[Front-end code change data]
* * * *

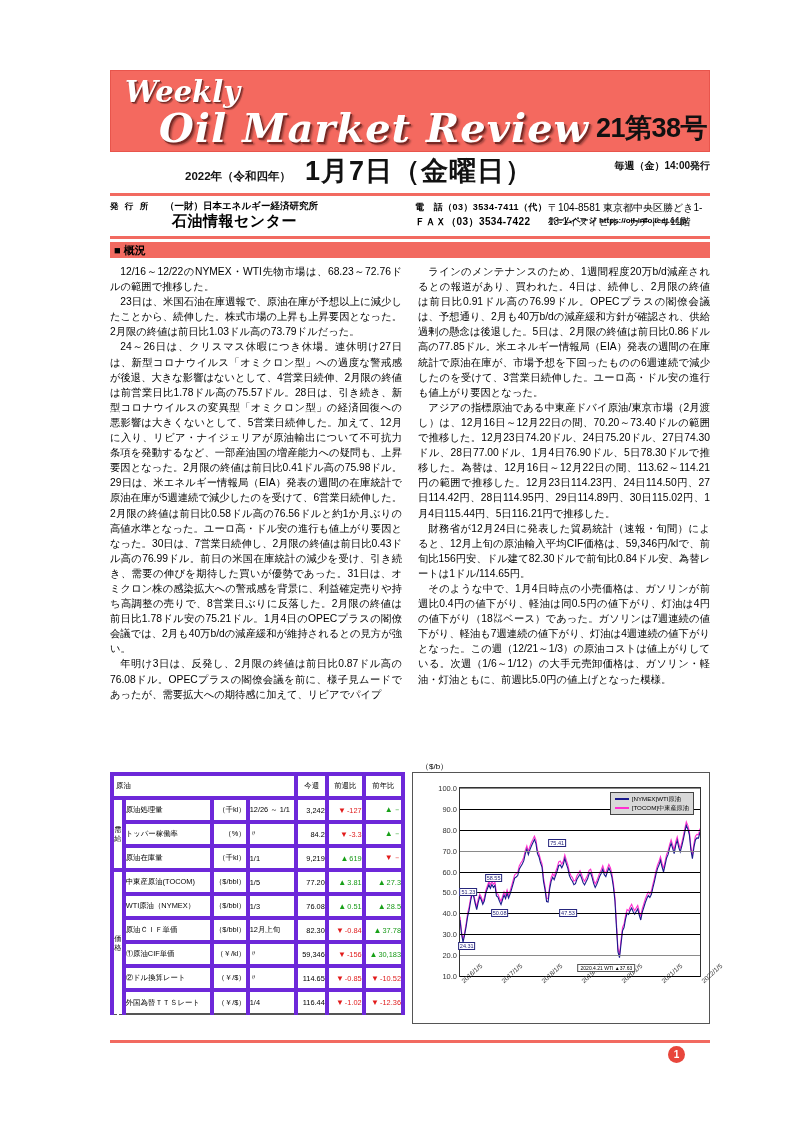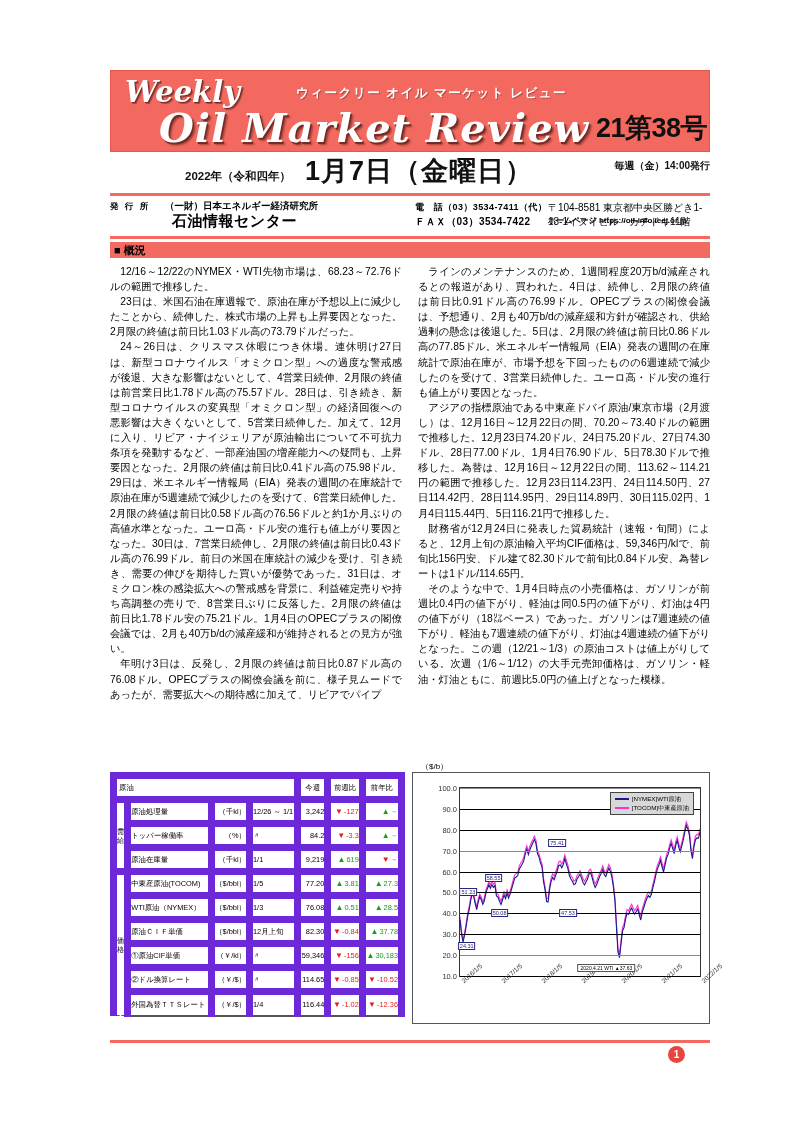--- a/index.html
+++ b/index.html
@@ -190,7 +190,6 @@
 
   <div class="masthead">
     <div class="mast-weekly">Weekly</div>
-    <div class="mast-katakana">ウィークリー オイル マーケット レビュー</div>
     <div class="mast-omr">Oil Market Review</div>
   </div>
   <div class="mast-issue" style="position:absolute; left:560px; top:110px;">21第38号</div>

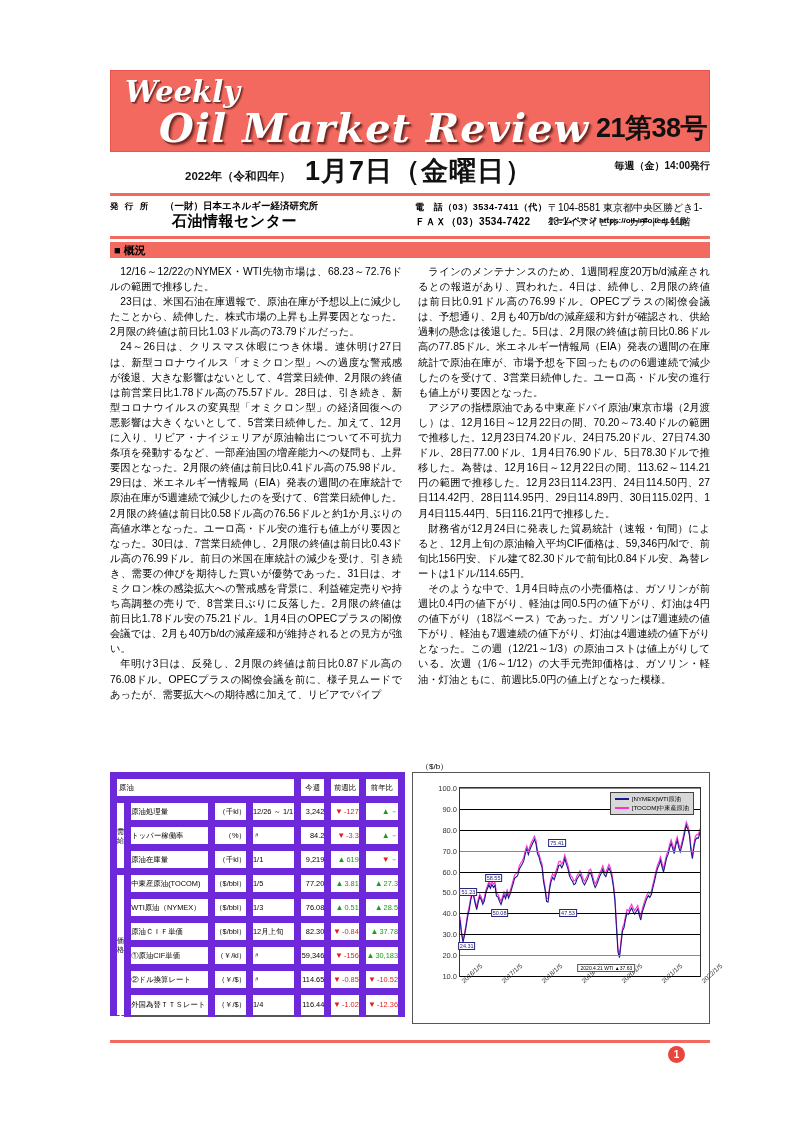--- a/index.html
+++ b/index.html
@@ -108,7 +108,7 @@
     font-size:7.4px;
   }
   table.data td, table.data th {
-    border:7px solid #6d28d9; padding:0; height:24px;
+    border:4px solid #6d28d9; padding:0; height:24px;
     font-weight:normal; color:#000;
   }
   .hdr td { border:none; border-bottom:1px solid #555; height:14px; text-align:center; font-size:7.4px;}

* * * *

[THE TASK]
The reply should contain all of the data above, word for word, with no pictures.

[EXERCISE RESPONSE]
--- a/index.html
+++ b/index.html
@@ -190,7 +190,6 @@
 
   <div class="masthead">
     <div class="mast-weekly">Weekly</div>
-    <div class="mast-katakana">ウィークリー オイル マーケット レビュー</div>
     <div class="mast-omr">Oil Market Review</div>
   </div>
   <div class="mast-issue" style="position:absolute; left:560px; top:110px;">21第38号</div>

--- a/index.html
+++ b/index.html
@@ -108,7 +108,7 @@
     font-size:7.4px;
   }
   table.data td, table.data th {
-    border:7px solid #6d28d9; padding:0; height:24px;
+    border:4px solid #6d28d9; padding:0; height:24px;
     font-weight:normal; color:#000;
   }
   .hdr td { border:none; border-bottom:1px solid #555; height:14px; text-align:center; font-size:7.4px;}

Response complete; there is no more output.